─── PROVIDED DATA ───

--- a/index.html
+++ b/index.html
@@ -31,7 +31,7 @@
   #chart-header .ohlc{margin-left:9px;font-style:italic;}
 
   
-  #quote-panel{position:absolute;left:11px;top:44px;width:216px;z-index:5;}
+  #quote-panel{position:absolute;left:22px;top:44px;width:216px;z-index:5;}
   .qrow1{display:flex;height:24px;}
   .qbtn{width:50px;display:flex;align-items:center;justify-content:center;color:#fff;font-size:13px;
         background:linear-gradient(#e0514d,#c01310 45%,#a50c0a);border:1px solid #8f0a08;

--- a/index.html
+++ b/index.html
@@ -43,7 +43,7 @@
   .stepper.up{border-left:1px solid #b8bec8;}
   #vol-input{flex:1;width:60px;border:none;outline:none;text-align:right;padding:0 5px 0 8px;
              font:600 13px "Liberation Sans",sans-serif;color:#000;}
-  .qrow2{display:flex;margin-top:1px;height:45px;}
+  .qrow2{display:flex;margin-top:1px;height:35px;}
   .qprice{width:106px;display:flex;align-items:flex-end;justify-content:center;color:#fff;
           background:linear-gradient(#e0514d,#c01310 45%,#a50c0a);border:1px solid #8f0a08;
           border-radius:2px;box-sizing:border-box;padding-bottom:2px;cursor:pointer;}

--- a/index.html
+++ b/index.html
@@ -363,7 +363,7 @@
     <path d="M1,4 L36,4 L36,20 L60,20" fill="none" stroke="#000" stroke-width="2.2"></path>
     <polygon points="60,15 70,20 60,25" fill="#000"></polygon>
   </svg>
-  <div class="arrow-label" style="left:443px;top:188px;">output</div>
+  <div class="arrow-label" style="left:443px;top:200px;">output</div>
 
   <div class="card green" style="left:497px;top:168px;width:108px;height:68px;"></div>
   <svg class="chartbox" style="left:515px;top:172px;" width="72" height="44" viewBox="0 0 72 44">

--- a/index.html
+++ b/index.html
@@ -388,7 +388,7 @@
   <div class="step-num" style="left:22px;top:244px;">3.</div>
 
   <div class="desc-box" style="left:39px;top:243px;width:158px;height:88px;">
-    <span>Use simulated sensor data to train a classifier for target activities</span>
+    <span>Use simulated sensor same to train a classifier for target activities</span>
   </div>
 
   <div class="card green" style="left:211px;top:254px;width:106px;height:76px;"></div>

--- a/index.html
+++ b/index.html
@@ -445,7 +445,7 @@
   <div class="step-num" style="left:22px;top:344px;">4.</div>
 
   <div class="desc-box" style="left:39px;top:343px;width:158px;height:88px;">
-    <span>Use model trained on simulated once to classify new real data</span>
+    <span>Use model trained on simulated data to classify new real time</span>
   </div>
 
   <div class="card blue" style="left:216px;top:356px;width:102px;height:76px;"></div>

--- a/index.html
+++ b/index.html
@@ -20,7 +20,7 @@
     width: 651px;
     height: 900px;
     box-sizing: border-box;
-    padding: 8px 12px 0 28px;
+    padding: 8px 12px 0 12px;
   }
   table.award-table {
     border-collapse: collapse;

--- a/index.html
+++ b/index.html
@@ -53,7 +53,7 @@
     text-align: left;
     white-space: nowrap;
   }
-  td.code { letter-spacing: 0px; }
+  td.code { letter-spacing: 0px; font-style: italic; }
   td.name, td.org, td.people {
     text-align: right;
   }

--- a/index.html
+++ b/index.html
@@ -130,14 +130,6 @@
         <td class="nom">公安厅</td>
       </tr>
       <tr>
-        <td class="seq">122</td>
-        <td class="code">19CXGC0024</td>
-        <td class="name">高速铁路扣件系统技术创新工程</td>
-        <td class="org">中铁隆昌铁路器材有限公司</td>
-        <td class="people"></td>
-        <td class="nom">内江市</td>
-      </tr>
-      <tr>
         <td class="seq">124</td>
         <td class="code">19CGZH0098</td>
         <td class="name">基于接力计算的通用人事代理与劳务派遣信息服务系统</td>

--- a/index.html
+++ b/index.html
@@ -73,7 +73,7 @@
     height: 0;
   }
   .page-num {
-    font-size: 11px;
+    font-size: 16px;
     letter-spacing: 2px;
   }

───

**YOUR OBJECTIVE**.
Reproduce exactly what is written in the listing above.

**RESULT OF THE EXERCISE**.
--- a/index.html
+++ b/index.html
@@ -31,7 +31,7 @@
   #chart-header .ohlc{margin-left:9px;font-style:italic;}
 
   
-  #quote-panel{position:absolute;left:11px;top:44px;width:216px;z-index:5;}
+  #quote-panel{position:absolute;left:22px;top:44px;width:216px;z-index:5;}
   .qrow1{display:flex;height:24px;}
   .qbtn{width:50px;display:flex;align-items:center;justify-content:center;color:#fff;font-size:13px;
         background:linear-gradient(#e0514d,#c01310 45%,#a50c0a);border:1px solid #8f0a08;

--- a/index.html
+++ b/index.html
@@ -43,7 +43,7 @@
   .stepper.up{border-left:1px solid #b8bec8;}
   #vol-input{flex:1;width:60px;border:none;outline:none;text-align:right;padding:0 5px 0 8px;
              font:600 13px "Liberation Sans",sans-serif;color:#000;}
-  .qrow2{display:flex;margin-top:1px;height:45px;}
+  .qrow2{display:flex;margin-top:1px;height:35px;}
   .qprice{width:106px;display:flex;align-items:flex-end;justify-content:center;color:#fff;
           background:linear-gradient(#e0514d,#c01310 45%,#a50c0a);border:1px solid #8f0a08;
           border-radius:2px;box-sizing:border-box;padding-bottom:2px;cursor:pointer;}

--- a/index.html
+++ b/index.html
@@ -363,7 +363,7 @@
     <path d="M1,4 L36,4 L36,20 L60,20" fill="none" stroke="#000" stroke-width="2.2"></path>
     <polygon points="60,15 70,20 60,25" fill="#000"></polygon>
   </svg>
-  <div class="arrow-label" style="left:443px;top:188px;">output</div>
+  <div class="arrow-label" style="left:443px;top:200px;">output</div>
 
   <div class="card green" style="left:497px;top:168px;width:108px;height:68px;"></div>
   <svg class="chartbox" style="left:515px;top:172px;" width="72" height="44" viewBox="0 0 72 44">

--- a/index.html
+++ b/index.html
@@ -388,7 +388,7 @@
   <div class="step-num" style="left:22px;top:244px;">3.</div>
 
   <div class="desc-box" style="left:39px;top:243px;width:158px;height:88px;">
-    <span>Use simulated sensor data to train a classifier for target activities</span>
+    <span>Use simulated sensor same to train a classifier for target activities</span>
   </div>
 
   <div class="card green" style="left:211px;top:254px;width:106px;height:76px;"></div>

--- a/index.html
+++ b/index.html
@@ -445,7 +445,7 @@
   <div class="step-num" style="left:22px;top:344px;">4.</div>
 
   <div class="desc-box" style="left:39px;top:343px;width:158px;height:88px;">
-    <span>Use model trained on simulated once to classify new real data</span>
+    <span>Use model trained on simulated data to classify new real time</span>
   </div>
 
   <div class="card blue" style="left:216px;top:356px;width:102px;height:76px;"></div>

--- a/index.html
+++ b/index.html
@@ -20,7 +20,7 @@
     width: 651px;
     height: 900px;
     box-sizing: border-box;
-    padding: 8px 12px 0 28px;
+    padding: 8px 12px 0 12px;
   }
   table.award-table {
     border-collapse: collapse;

--- a/index.html
+++ b/index.html
@@ -53,7 +53,7 @@
     text-align: left;
     white-space: nowrap;
   }
-  td.code { letter-spacing: 0px; }
+  td.code { letter-spacing: 0px; font-style: italic; }
   td.name, td.org, td.people {
     text-align: right;
   }

--- a/index.html
+++ b/index.html
@@ -130,14 +130,6 @@
         <td class="nom">公安厅</td>
       </tr>
       <tr>
-        <td class="seq">122</td>
-        <td class="code">19CXGC0024</td>
-        <td class="name">高速铁路扣件系统技术创新工程</td>
-        <td class="org">中铁隆昌铁路器材有限公司</td>
-        <td class="people"></td>
-        <td class="nom">内江市</td>
-      </tr>
-      <tr>
         <td class="seq">124</td>
         <td class="code">19CGZH0098</td>
         <td class="name">基于接力计算的通用人事代理与劳务派遣信息服务系统</td>

--- a/index.html
+++ b/index.html
@@ -73,7 +73,7 @@
     height: 0;
   }
   .page-num {
-    font-size: 11px;
+    font-size: 16px;
     letter-spacing: 2px;
   }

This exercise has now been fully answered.